I also wrote Iain Sharp and asked how he calculated I_g. He very kindly answered me almost immediately (thanks again Iain!), and the main takeaway from his long and detailed answer was that since the input voltage drop is so large compared to the DC offset at the input, I_g can be approximated as V_in / R_in. Nice!
(In general, Iain Sharp confirmed my suspicion that no one really knows exactly how the LM13700 works and everyone just experiment to get the wanted results. Incidentally, he read the first part of this post and got very worried that I do such detailed simulations without actually breadboarding anything as simulations are not the real deal. I will definitely test stuff in real life).
Anyhow, here is a table that includes both the measured voltages and currents, the expected output voltage using the formula but with the measured I_g, and the expected output using the formula with I_g as V_in/R_in:
There are a lot of numbers here, but the most interesting are:
- For the "standard" 500R resistors, the error is around 16-17%.
- There is only about 0.5 to 3 percentage points difference between using the simulated I_g vs the V_in/R_in one. A bit worse for the 1000R resistors and better for 250R.
- The simulated I_g makes the error constant as long as the resistors to gnd don't change.
A better I_g
Now. I had a look at what V+ voltage to expect if using a resistor voltage divider and ignoring that the center is connected to a transistor and a diode.
Interestingly, the result is almost exactly twice what we get when measuring. If we wanted to get a slightly better approximation for I_g (and one with a consistent error as we change the input resistor), we could use
V+ = V_in * R_offs/(2*(R_in-R_offs))
I_g = (V_in - V+) / R_in
where R_offs is the resistor from V+ to ground.

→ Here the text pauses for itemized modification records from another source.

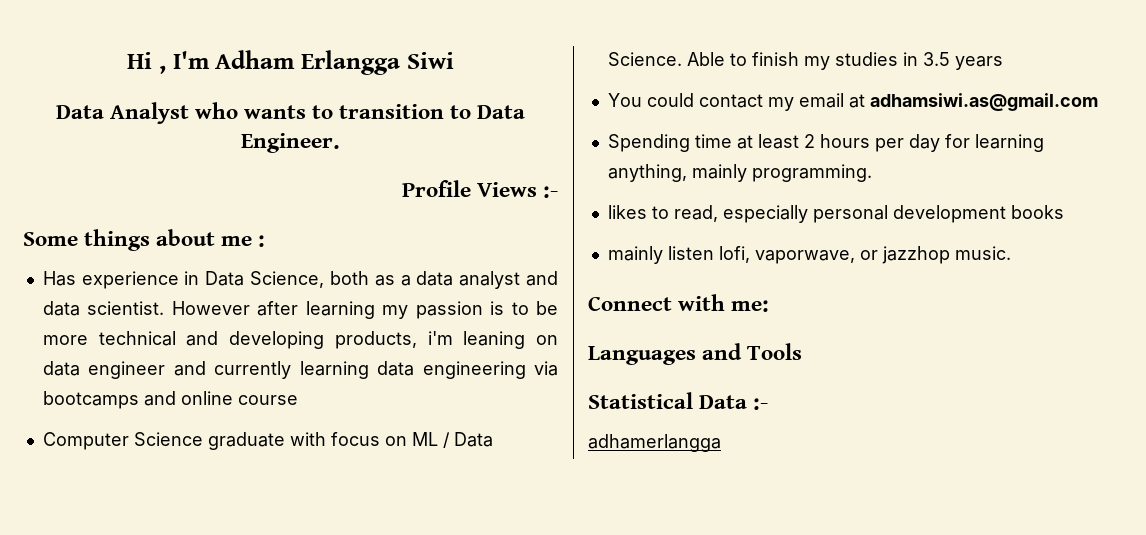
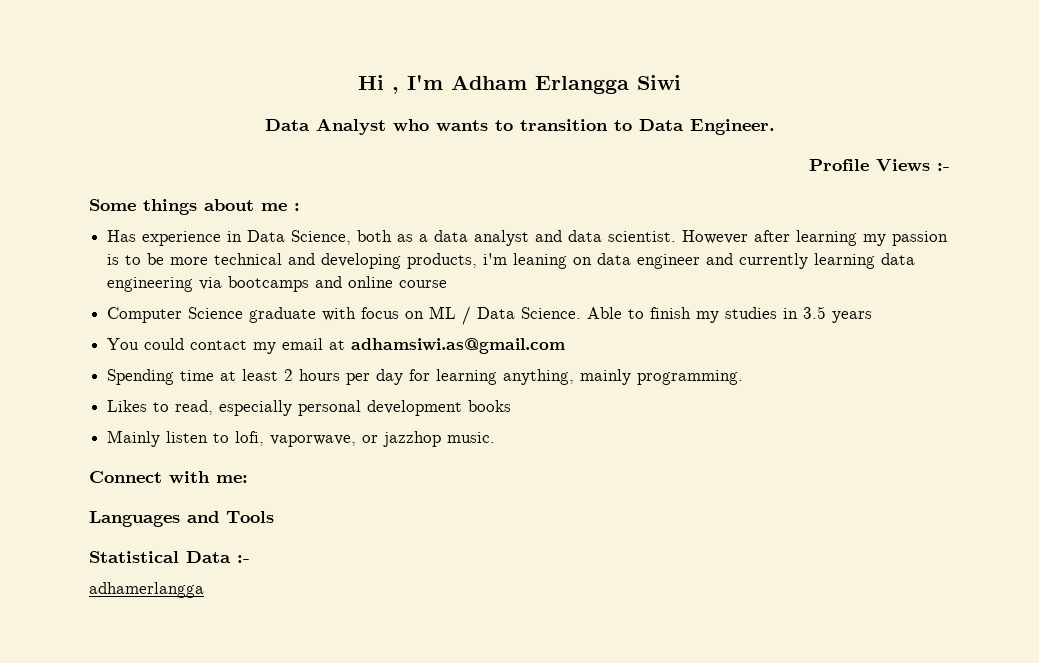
- likes to read, especially personal development books
+ Likes to read, especially personal development books
- mainly listen lofi, vaporwave, or jazzhop music.
+ Mainly listen to lofi, vaporwave, or jazzhop music.

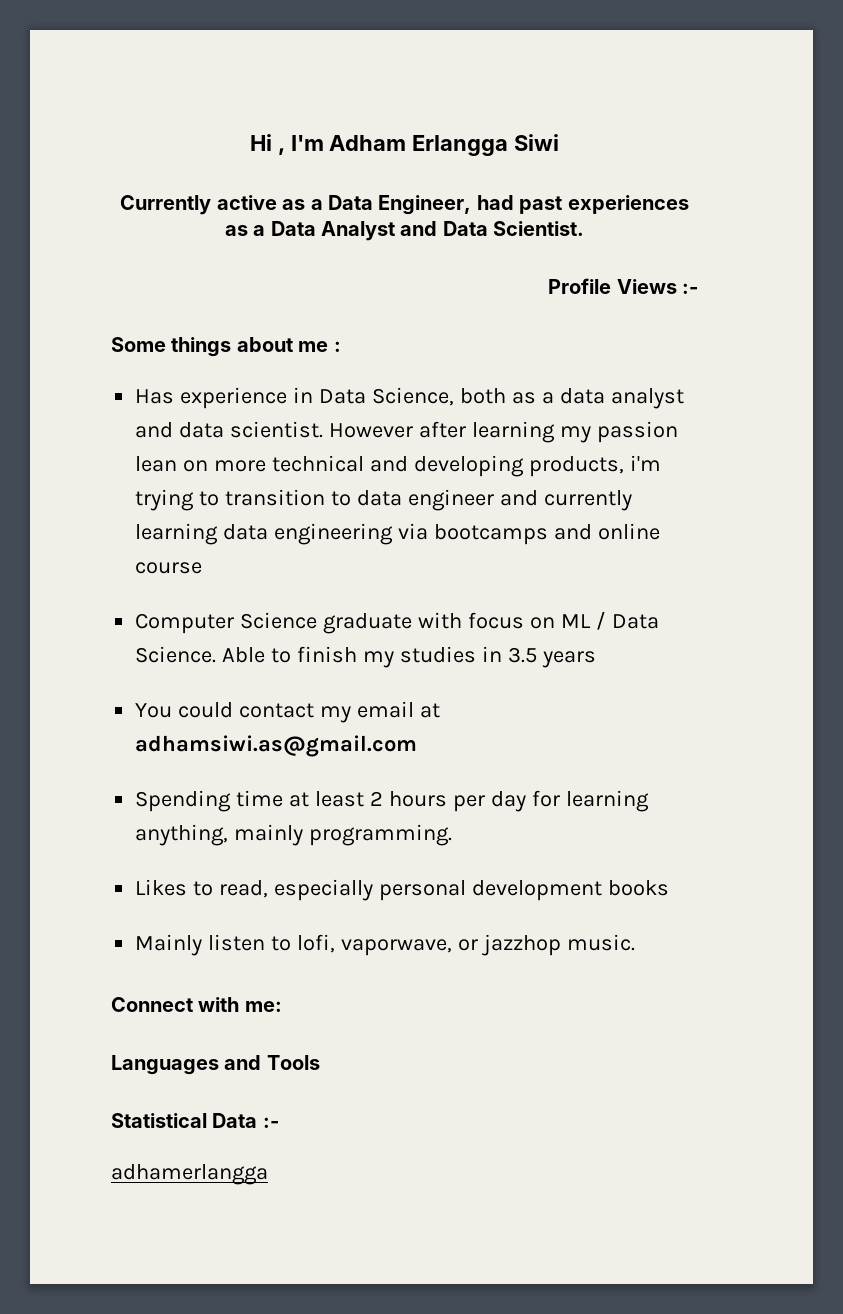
- Data Analyst who wants to transition to Data Engineer.
+ Currently active as a Data Engineer, had past experiences as a Data Analyst and Data Scientist.
- However after learning my passion is to be more technical and developing products, i'm leaning on data engineer and currently learning data engineering via bootcamps and online course
+ However after learning my passion lean on more technical and developing products, i'm trying to transition to data engineer and currently learning data engineering via bootcamps and online course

We still have a bigger problem with the formula though, so it probably isn't worth it. Just find an approximate output and simulate/measure your way to the correct values!
Other things to consider
The output in the version without I_d is not centered around 0, that is probably why there is a trimmer in the output VCA of the Juno filter, to add a DC component
Also, perhaps the filter does not use linearising diodes on the VCA as that allows a soft distortion similar to the non-linearity described above when the filter is overdriven.
DC operating point
The voltage input (base of the transistor) is not at 0 when the input voltage is removed, in other words, the input voltage at that point is centered around something else. If you need to find this, Iain Sharp had a nice way of thinking about it:
If you remove the input, you have two equal circuits around the differential transistors.
In one leg, you have D1 and R1, in the other D2 and R2.
Assuming R1 = R2, I_d is split equally between the two legs. We can also choose to ignore I_base as it is much smaller than I_d.
To get to ground, I_d must pass through R3 and the parallel equivalent of R1 and R2. Since R1 = R2, R1 || R2 is simply R1 / 2.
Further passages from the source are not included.